If you follow this blog, you have often heard me explain how being a prey animal affects our companion birds. It is one of the most relevant aspects to consider when trying to understand parrot behavior.
Consider, for a minute, if evolution had turned out differently on our planet and we were lower in the food chain. If you had the sense that you were always being hunted, watched and stalked, how would it affect your daily behavior? Wouldn’t your eyes be everywhere? Wouldn’t things out of the ordinary give you pause?
As a caretaker, keeping your bird’s hyper-vigilence and sensitivity to its surroundings in mind will help you to make better decisions on its behalf.
Whenever we bring a new bird into our home, whether it is a baby or a rehomed or rescued bird, there is a short window of opportunity to make change that we should take advantage of.
I hate to suggest that you use your bird’s discomfort to your advantage, but that is essentially where I am going with this post – the ends will definitely justify the means.
Regardless of the origins of your bird, the one thing that all new birds have in common is, well, newness. For a bird that has been displaced, finding itself in a strange location, in a new cage and surrounded by new sounds, smells and people, the experience is unsettling on the best of days.
On a positive note, this is a period when your bird is very aware (because it feels it has to be) and will be watching and learning.

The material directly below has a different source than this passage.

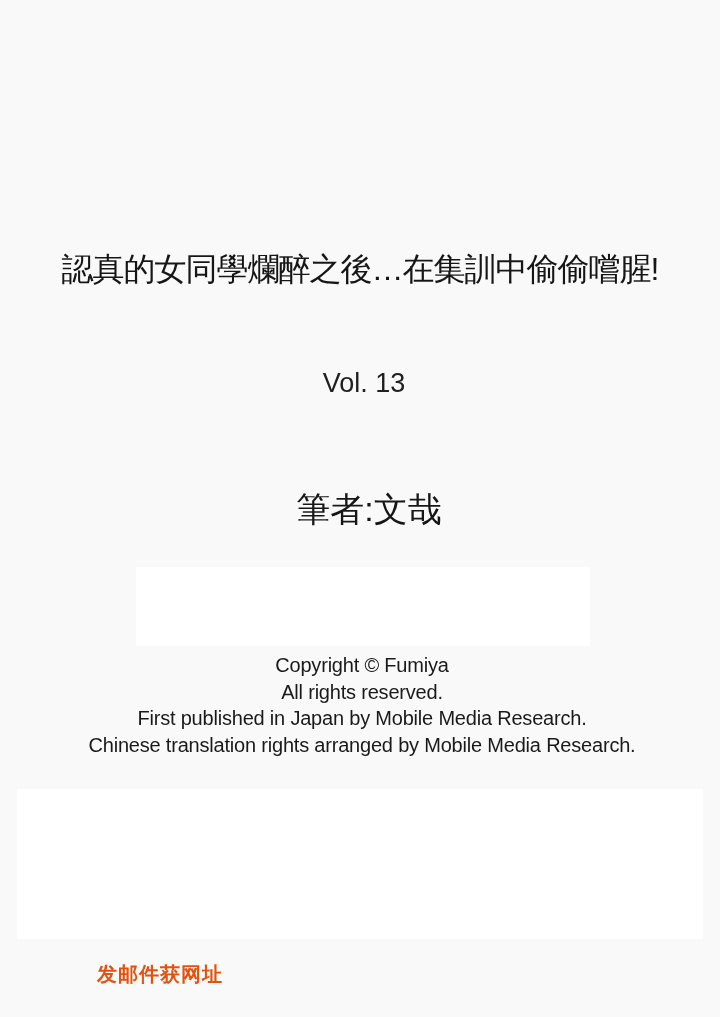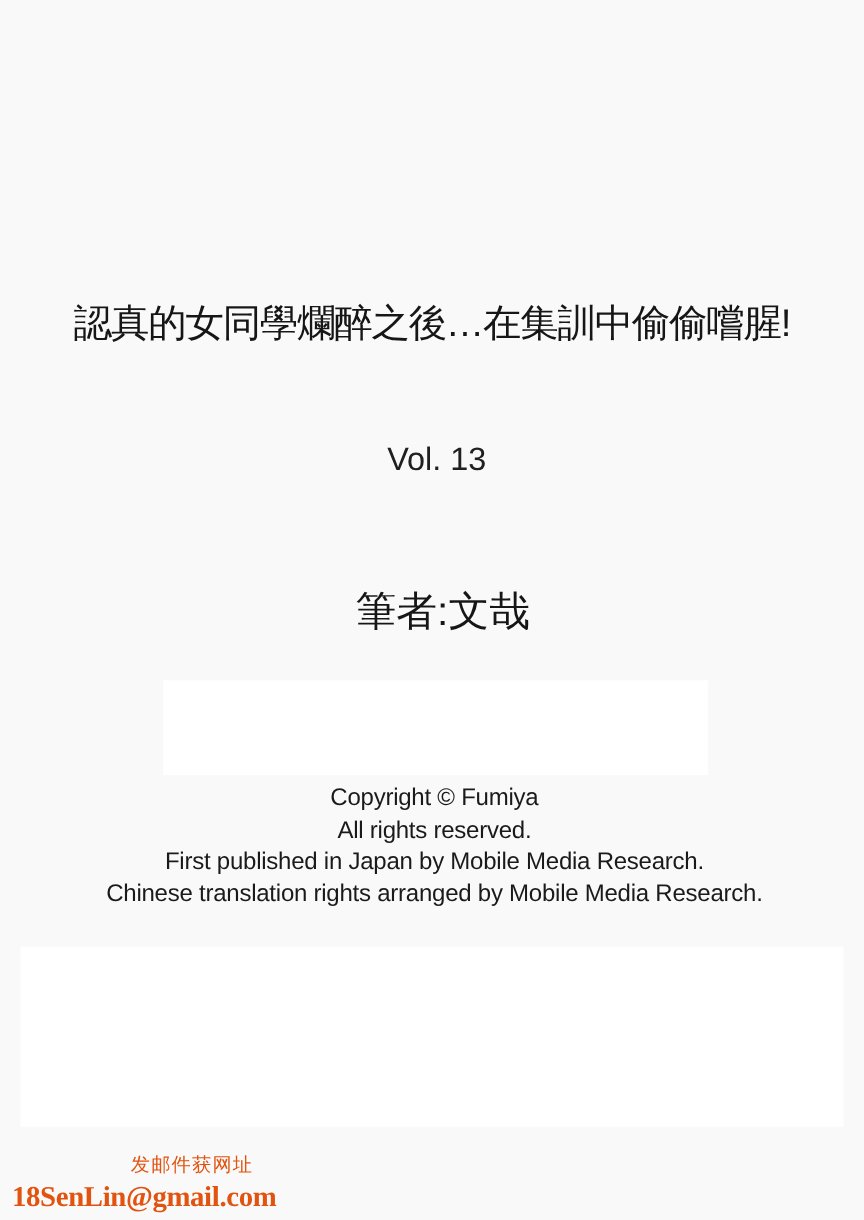"发邮件获网址" .watermark-cta { font-size: 16px -> 20px; font-weight: normal -> bold }
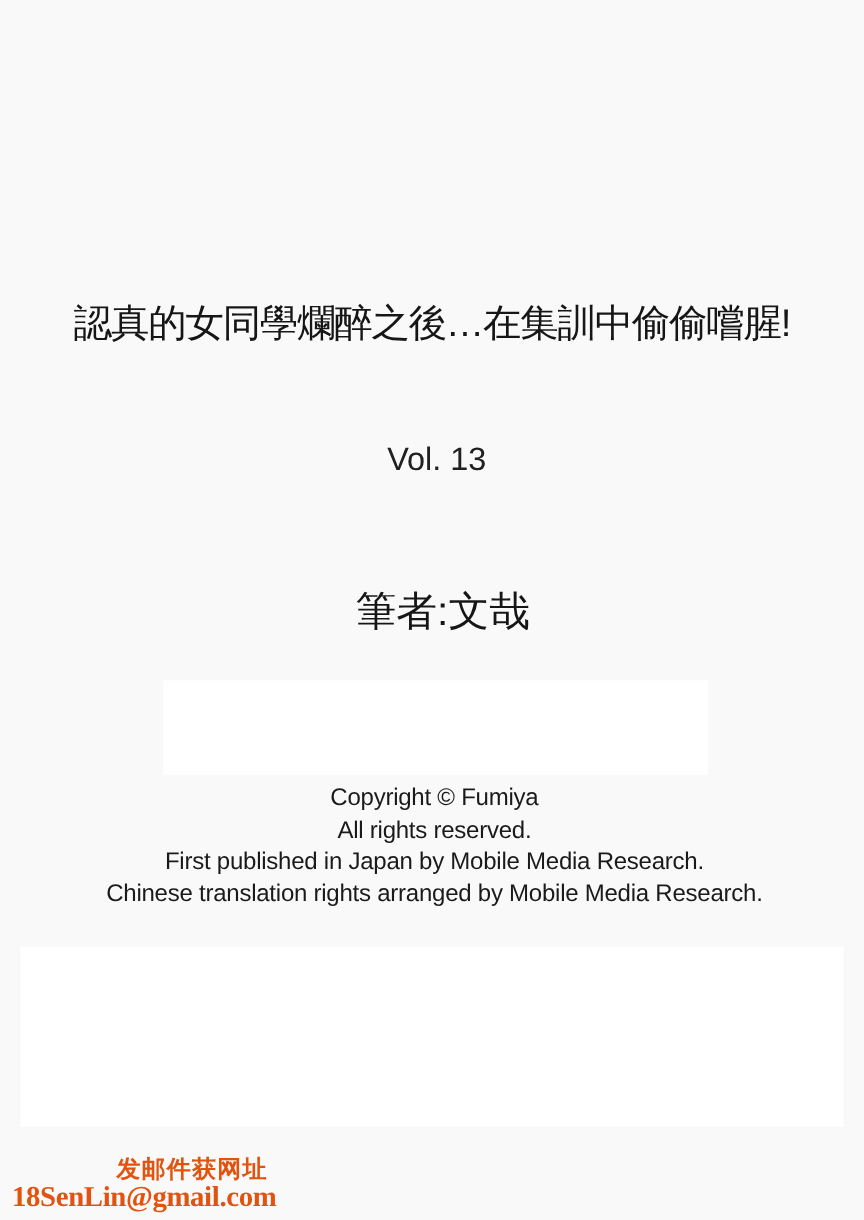"18SenLin@gmail.com" div.watermark-email { html: <div>18SenLin@gmail.com</div> -> none }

Since birds learn what we each them, there are great possibilities here.
It will spend the first several days (sometimes weeks) assessing and evaluating its new environment. Its prey animal mentality will make safety the major issue and the need for amped up security will override any thoughts about how this used to be the time of day the junk food was delivered in the former home.
The thing that makes this so effective in establishing change is that with its life having been turned upside-down, your new bird has no expectations of you or anything else in its surroundings. With everything being so completely different from what was, there is no anticipation that the new environment would provide anything familiar. This is when old habits can be broken and new ones established: new house, new rules.
If the bird was on a poor diet, or had gotten set in its ways because its previous life was very structured, or if it had mastered the art of manipulation with its former owners, you will do well to make changes now.
With the baby birds, they are most often considered ready for sale once they are successfully weaned onto adult foods. Unfortunately, too many breeders do not work fresh foods into their new diet leaving it up to the purchasers, many of whom have no experience in these matters. The first weeks in your house will be the ones that get your bird on track.
I do understand that it is in most people’s nature to do what has to be done to end suffering where possible. It makes sense that you would think that the fastest way to make your bird comfortable and to win its affections is to offer the things that are familiar and taste good.
But if these things are not good for the bird, or lead to questionable behavior, why would you re-introduce them? Give your bird the chance to move past his bad habits.
I am not recommending that you approach this difficult interim period your bird faces with callousness, but do acknowledge that because it is your bird’s prey animal nature, this period is destined to be awkward at the very least. If something good can come out of it, it should.
You can use time this to turn around the health of a bird that lived on a poor diet with no exercise and you can make huge steps towards eliminating the unwanted behaviors that perhaps lost this bird his home in the first place.
Patty Jourgensen specializes in avian health, behavior and nutrition and has been working with and caring for rescue birds since 1987.